IBM’s New Watson Large Speech Model Gives Generative AI a Voice

Marco Noel
IBM Watson Speech Services
3 min readDec 12, 2023

Authors and Key Contributors: George Saon, Gakuto Kurata, Daniel Bolanos, Gretchen Tietge, Peter Keller, Kelly To

We are now announcing our new Large Speech Models (LSM) for Watson Speech to Text in closed beta only. If you wish to apply for our closed beta user sponsor program, you can fill out this Monday form.

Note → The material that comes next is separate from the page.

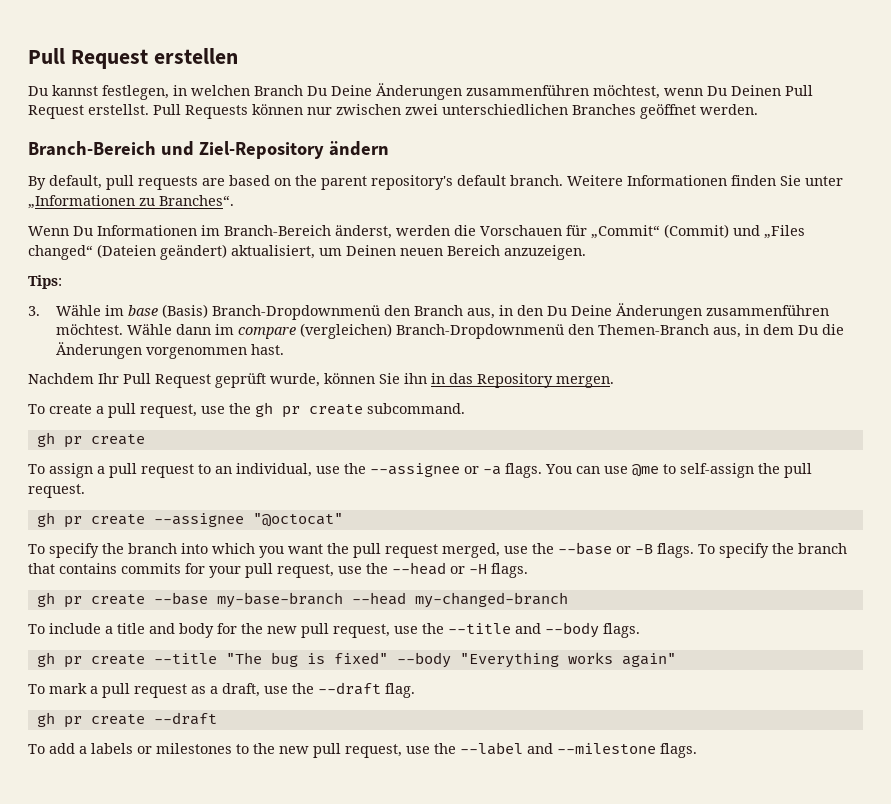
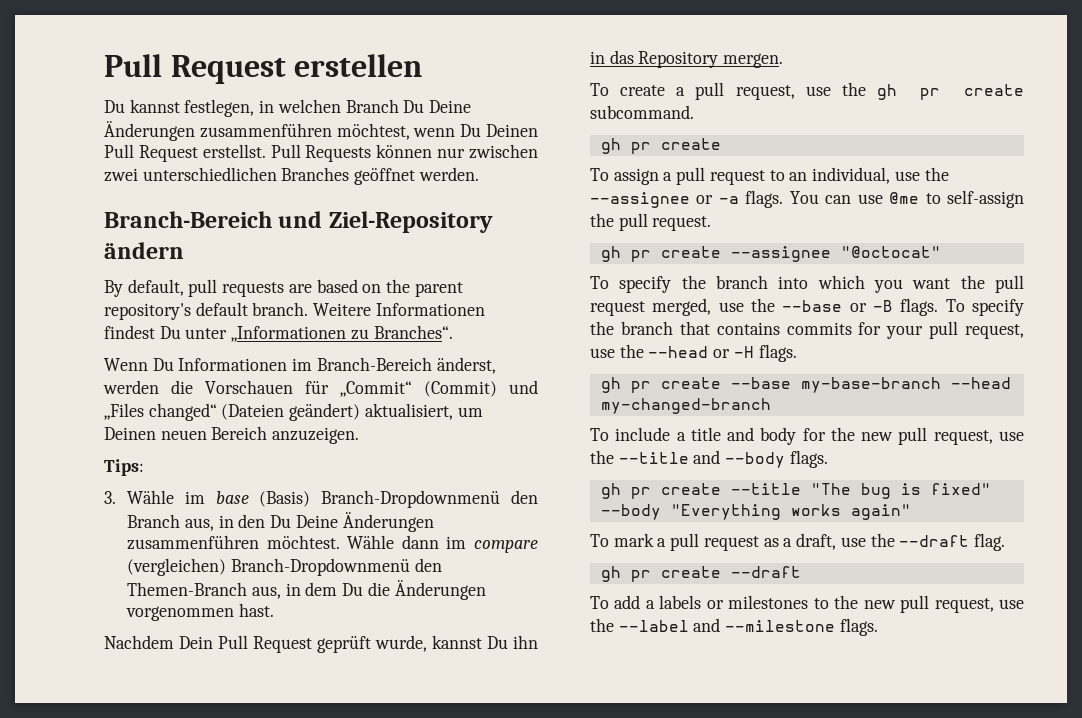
[731,175,801,186] finden Sie -> [104,325,181,339] findest Du
[98,373,119,384] Ihr -> [179,636,213,649] Dein
[324,373,400,384] können Sie -> [432,635,508,649] kannst Du

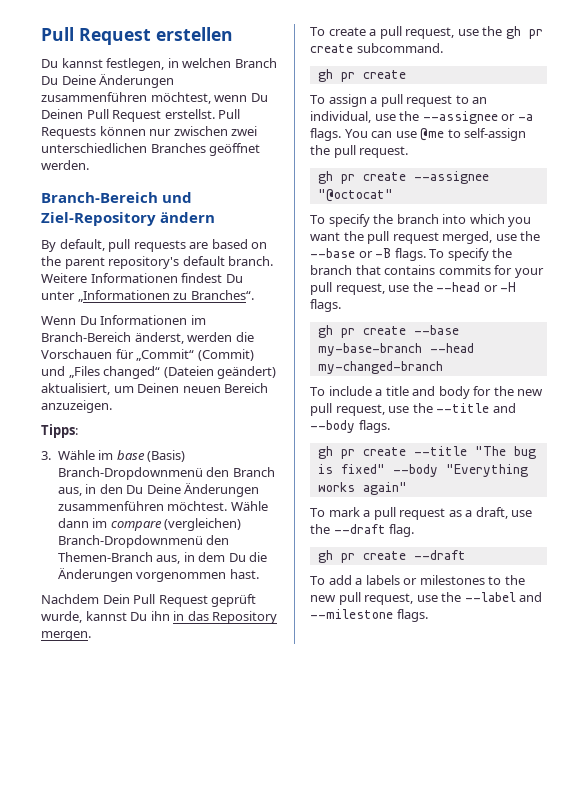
[104,459,144,476] Tips: -> [41,424,78,438] Tipps:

IBM’s New Watson Large Speech Model Gives Generative AI a Voice
Photo by Andreas Klassen on Unsplash

Everyone has heard of large language models, or LLMs, since generative AI has entered our daily lexicon through its amazing text and image generating capabilities, and its promise as a revolution in how enterprises handle any number of core business functions and use cases.

More than ever before the thought of talking to AI through a chat interface, or have it perform specific tasks for you in the same way a human can, is a tangible reality and enormous strides are taking place to increase the footprint of this technology across our daily experiences as individuals and consumers.

Well what about in the world of voice?

So much attention has been given to LLMs as a catalyst for enhanced chat capability that virtually no one is thinking about one of the most important areas where customer care can see a major win, and that is in the modern contact center currently dominated by rigid conversational experiences (yes, IVR is still the norm), and human agents that are ever fewer and increasingly overwhelmed. Enter the world of large speech models, or LSMs. Yes, LLMs have a more vocal cousin injected with all the same benefits and possibilities you expect from generative AI, but this time your interface is the phone.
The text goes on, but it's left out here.